⟨
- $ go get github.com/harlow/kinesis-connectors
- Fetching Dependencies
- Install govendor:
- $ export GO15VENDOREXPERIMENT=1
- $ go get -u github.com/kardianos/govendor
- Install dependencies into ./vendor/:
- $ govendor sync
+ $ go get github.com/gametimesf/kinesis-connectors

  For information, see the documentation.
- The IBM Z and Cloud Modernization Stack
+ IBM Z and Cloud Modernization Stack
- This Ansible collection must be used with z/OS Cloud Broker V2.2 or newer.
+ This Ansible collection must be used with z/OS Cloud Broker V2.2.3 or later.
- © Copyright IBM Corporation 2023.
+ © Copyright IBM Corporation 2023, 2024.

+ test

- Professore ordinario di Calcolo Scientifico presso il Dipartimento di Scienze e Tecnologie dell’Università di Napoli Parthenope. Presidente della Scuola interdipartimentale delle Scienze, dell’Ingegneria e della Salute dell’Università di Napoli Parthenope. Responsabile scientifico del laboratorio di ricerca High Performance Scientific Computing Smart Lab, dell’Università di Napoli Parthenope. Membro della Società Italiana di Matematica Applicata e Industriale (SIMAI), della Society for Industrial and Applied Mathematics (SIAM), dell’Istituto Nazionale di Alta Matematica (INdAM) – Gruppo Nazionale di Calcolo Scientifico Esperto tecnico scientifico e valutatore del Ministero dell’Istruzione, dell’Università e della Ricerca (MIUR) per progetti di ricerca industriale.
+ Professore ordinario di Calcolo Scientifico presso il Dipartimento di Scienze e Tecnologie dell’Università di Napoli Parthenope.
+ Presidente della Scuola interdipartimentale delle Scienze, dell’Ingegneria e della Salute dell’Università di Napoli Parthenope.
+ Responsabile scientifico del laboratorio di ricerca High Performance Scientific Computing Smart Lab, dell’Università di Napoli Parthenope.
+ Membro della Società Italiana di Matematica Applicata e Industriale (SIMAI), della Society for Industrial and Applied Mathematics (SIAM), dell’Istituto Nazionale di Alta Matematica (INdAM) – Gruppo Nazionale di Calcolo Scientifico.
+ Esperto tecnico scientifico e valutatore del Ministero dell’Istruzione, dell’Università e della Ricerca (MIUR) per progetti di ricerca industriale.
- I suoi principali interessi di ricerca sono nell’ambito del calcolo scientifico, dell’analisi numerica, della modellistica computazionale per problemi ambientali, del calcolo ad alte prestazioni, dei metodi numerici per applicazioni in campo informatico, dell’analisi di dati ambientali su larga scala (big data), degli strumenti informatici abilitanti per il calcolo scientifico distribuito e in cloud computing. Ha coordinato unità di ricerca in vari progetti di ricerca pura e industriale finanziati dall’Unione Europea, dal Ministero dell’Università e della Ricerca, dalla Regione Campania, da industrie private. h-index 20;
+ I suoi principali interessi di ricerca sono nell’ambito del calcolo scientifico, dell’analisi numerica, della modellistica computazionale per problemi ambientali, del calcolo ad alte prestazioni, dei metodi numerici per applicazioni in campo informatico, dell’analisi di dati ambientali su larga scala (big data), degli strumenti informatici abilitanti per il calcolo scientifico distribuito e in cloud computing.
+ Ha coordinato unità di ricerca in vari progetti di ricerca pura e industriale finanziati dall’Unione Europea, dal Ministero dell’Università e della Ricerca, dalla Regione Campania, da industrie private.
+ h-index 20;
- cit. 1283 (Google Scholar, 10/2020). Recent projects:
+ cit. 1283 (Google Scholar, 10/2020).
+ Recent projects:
⟩
__WORK REQUEST__: Write out every entry exactly as it appears.

__YOUR RESPONSE__:
- $ go get github.com/harlow/kinesis-connectors
- Fetching Dependencies
- Install govendor:
- $ export GO15VENDOREXPERIMENT=1
- $ go get -u github.com/kardianos/govendor
- Install dependencies into ./vendor/:
- $ govendor sync
+ $ go get github.com/gametimesf/kinesis-connectors

  For information, see the documentation.
- The IBM Z and Cloud Modernization Stack
+ IBM Z and Cloud Modernization Stack
- This Ansible collection must be used with z/OS Cloud Broker V2.2 or newer.
+ This Ansible collection must be used with z/OS Cloud Broker V2.2.3 or later.
- © Copyright IBM Corporation 2023.
+ © Copyright IBM Corporation 2023, 2024.

+ test

- Professore ordinario di Calcolo Scientifico presso il Dipartimento di Scienze e Tecnologie dell’Università di Napoli Parthenope. Presidente della Scuola interdipartimentale delle Scienze, dell’Ingegneria e della Salute dell’Università di Napoli Parthenope. Responsabile scientifico del laboratorio di ricerca High Performance Scientific Computing Smart Lab, dell’Università di Napoli Parthenope. Membro della Società Italiana di Matematica Applicata e Industriale (SIMAI), della Society for Industrial and Applied Mathematics (SIAM), dell’Istituto Nazionale di Alta Matematica (INdAM) – Gruppo Nazionale di Calcolo Scientifico Esperto tecnico scientifico e valutatore del Ministero dell’Istruzione, dell’Università e della Ricerca (MIUR) per progetti di ricerca industriale.
+ Professore ordinario di Calcolo Scientifico presso il Dipartimento di Scienze e Tecnologie dell’Università di Napoli Parthenope.
+ Presidente della Scuola interdipartimentale delle Scienze, dell’Ingegneria e della Salute dell’Università di Napoli Parthenope.
+ Responsabile scientifico del laboratorio di ricerca High Performance Scientific Computing Smart Lab, dell’Università di Napoli Parthenope.
+ Membro della Società Italiana di Matematica Applicata e Industriale (SIMAI), della Society for Industrial and Applied Mathematics (SIAM), dell’Istituto Nazionale di Alta Matematica (INdAM) – Gruppo Nazionale di Calcolo Scientifico.
+ Esperto tecnico scientifico e valutatore del Ministero dell’Istruzione, dell’Università e della Ricerca (MIUR) per progetti di ricerca industriale.
- I suoi principali interessi di ricerca sono nell’ambito del calcolo scientifico, dell’analisi numerica, della modellistica computazionale per problemi ambientali, del calcolo ad alte prestazioni, dei metodi numerici per applicazioni in campo informatico, dell’analisi di dati ambientali su larga scala (big data), degli strumenti informatici abilitanti per il calcolo scientifico distribuito e in cloud computing. Ha coordinato unità di ricerca in vari progetti di ricerca pura e industriale finanziati dall’Unione Europea, dal Ministero dell’Università e della Ricerca, dalla Regione Campania, da industrie private. h-index 20;
+ I suoi principali interessi di ricerca sono nell’ambito del calcolo scientifico, dell’analisi numerica, della modellistica computazionale per problemi ambientali, del calcolo ad alte prestazioni, dei metodi numerici per applicazioni in campo informatico, dell’analisi di dati ambientali su larga scala (big data), degli strumenti informatici abilitanti per il calcolo scientifico distribuito e in cloud computing.
+ Ha coordinato unità di ricerca in vari progetti di ricerca pura e industriale finanziati dall’Unione Europea, dal Ministero dell’Università e della Ricerca, dalla Regione Campania, da industrie private.
+ h-index 20;
- cit. 1283 (Google Scholar, 10/2020). Recent projects:
+ cit. 1283 (Google Scholar, 10/2020).
+ Recent projects:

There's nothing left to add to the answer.